Another benefit of this proposal , ontop of the ones mentioned above is that we would have the ability separate out the core connector development and the value add work of jupyter notebooks , K8S etc. Currently this is all lumped into the connector development.

Using git sub modules provides support for commits made in each project, letting the value add project make their own fixes., where maven dependencies require the fix to be made in the connector project.

I'm unable to find another instance of a project using this multi tenant approach, it would help if you could reference where this approach has been documented or discussed ? How much effort is required to deliver support for multi tenant repositories. ?
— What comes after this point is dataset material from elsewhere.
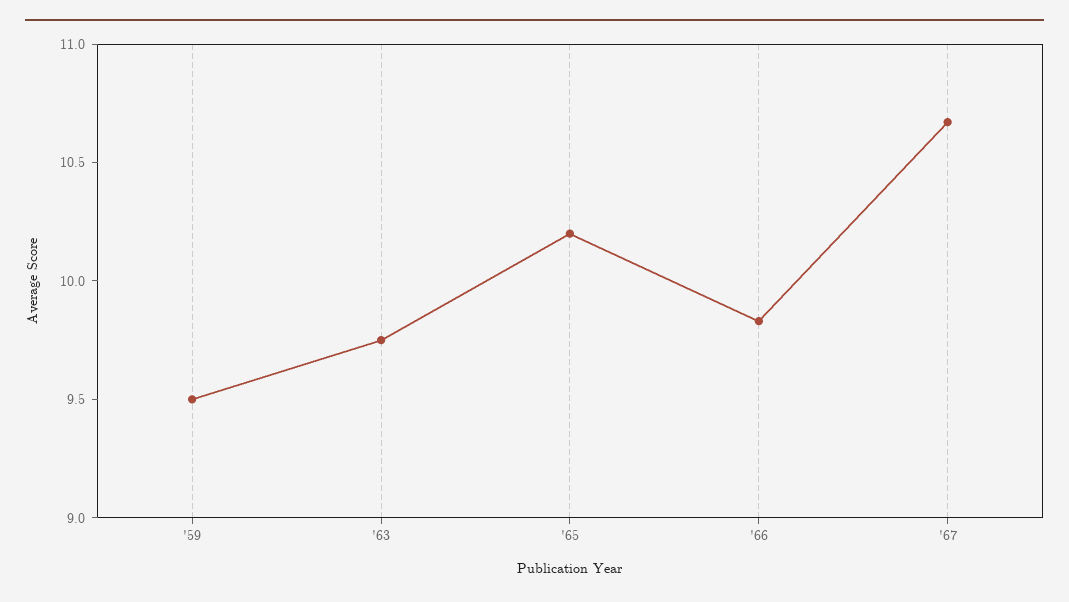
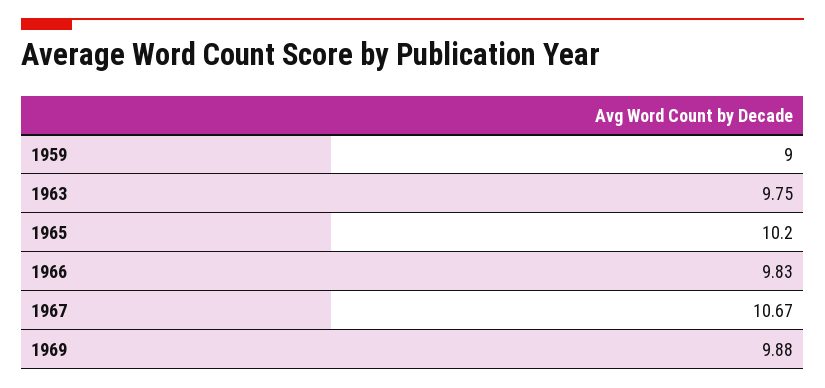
'59: 9.5 -> 9
1969: none -> 9.88

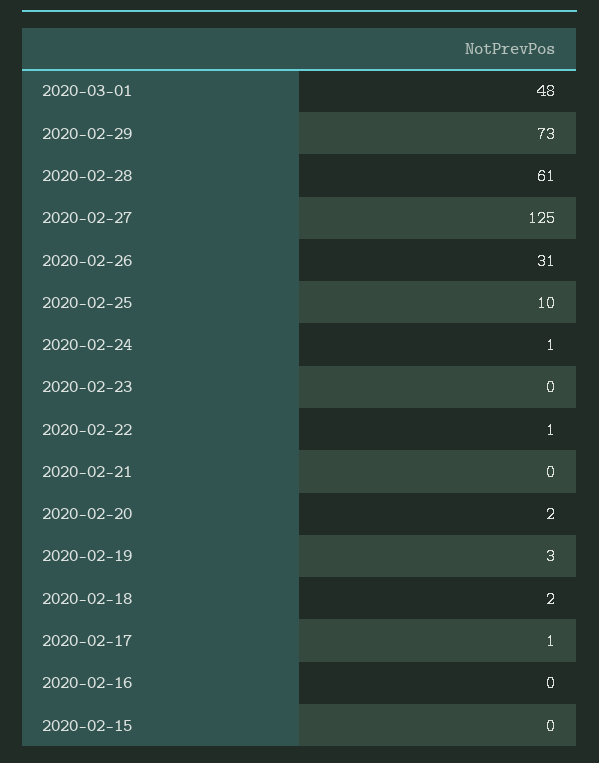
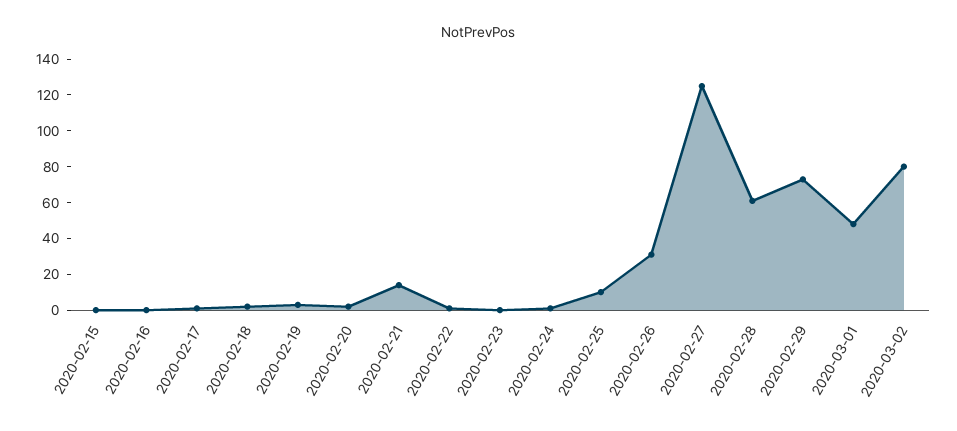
2020-02-21: 0 -> 15
2020-03-02: none -> 80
I don't understand the 100 reference would even be considered too much , The Docker hub has a git repository for every image, so what is the limiting factors with the number of git repositories ?

It's not clear to me what consistency management actually entais or what responsibilities will be passed to repository owners, again more clarity would be appreciated.

I'm unable to find another instance of a github project taking this approach as I said earlier evern docker hub uses a git repo per image and that alone would give rise to confusion and raise the need to socialize the entire process from scratch. I only have a limited view of the what these repositories are helping with and they look like loose informal taxonomies and I'm struggling with the concept of creating a repository as opposed to starting a project to achieve a goal.

I could easily refactor the repository for databases connectors which will enable that project to move forward.

please feel free to point to any relevant issues , docs etc.

cmgrote commented 2 years ago

I'm unable to find another instance of a project using this multi tenant approach, it would help if you could reference where this approach has been documented or discussed ? How much effort is required to deliver support for multi tenant repositories. ?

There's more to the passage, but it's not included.